§ Try it: Write out, word for word, only the lines from the one containing "(216, 40) none" through the final line of the data.
=== Section Start ===
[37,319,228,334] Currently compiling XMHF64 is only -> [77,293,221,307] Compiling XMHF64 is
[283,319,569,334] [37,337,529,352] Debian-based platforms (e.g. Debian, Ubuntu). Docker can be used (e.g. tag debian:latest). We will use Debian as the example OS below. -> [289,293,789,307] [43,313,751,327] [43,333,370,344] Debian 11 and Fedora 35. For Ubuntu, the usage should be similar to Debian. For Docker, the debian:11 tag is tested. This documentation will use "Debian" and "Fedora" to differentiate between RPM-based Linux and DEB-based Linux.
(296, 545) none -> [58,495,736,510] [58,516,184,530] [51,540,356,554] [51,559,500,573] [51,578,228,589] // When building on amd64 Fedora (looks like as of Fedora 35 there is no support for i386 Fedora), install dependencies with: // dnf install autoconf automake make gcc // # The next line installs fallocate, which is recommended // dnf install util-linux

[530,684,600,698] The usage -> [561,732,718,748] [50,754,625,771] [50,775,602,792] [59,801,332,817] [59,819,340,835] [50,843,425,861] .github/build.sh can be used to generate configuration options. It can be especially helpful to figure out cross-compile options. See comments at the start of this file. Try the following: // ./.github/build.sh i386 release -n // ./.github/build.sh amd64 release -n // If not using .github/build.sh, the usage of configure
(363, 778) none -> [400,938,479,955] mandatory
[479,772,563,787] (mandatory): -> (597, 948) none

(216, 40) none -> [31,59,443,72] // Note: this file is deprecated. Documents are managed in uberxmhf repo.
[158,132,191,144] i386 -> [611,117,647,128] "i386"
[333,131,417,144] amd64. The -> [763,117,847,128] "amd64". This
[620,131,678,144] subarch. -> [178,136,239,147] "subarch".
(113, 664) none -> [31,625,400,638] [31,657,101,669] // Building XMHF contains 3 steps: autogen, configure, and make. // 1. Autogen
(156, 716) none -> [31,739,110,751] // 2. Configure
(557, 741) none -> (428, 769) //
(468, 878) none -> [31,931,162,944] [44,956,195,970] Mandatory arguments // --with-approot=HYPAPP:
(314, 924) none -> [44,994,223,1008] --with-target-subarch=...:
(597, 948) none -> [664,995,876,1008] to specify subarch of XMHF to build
=== Section End ===
§ Answer:
(216, 40) none -> [31,59,443,72] // Note: this file is deprecated. Documents are managed in uberxmhf repo.
[158,132,191,144] i386 -> [611,117,647,128] "i386"
[333,131,417,144] amd64. The -> [763,117,847,128] "amd64". This
[620,131,678,144] subarch. -> [178,136,239,147] "subarch".
(113, 664) none -> [31,625,400,638] [31,657,101,669] // Building XMHF contains 3 steps: autogen, configure, and make. // 1. Autogen
(156, 716) none -> [31,739,110,751] // 2. Configure
(557, 741) none -> (428, 769) //
(468, 878) none -> [31,931,162,944] [44,956,195,970] Mandatory arguments // --with-approot=HYPAPP:
(314, 924) none -> [44,994,223,1008] --with-target-subarch=...:
(597, 948) none -> [664,995,876,1008] to specify subarch of XMHF to build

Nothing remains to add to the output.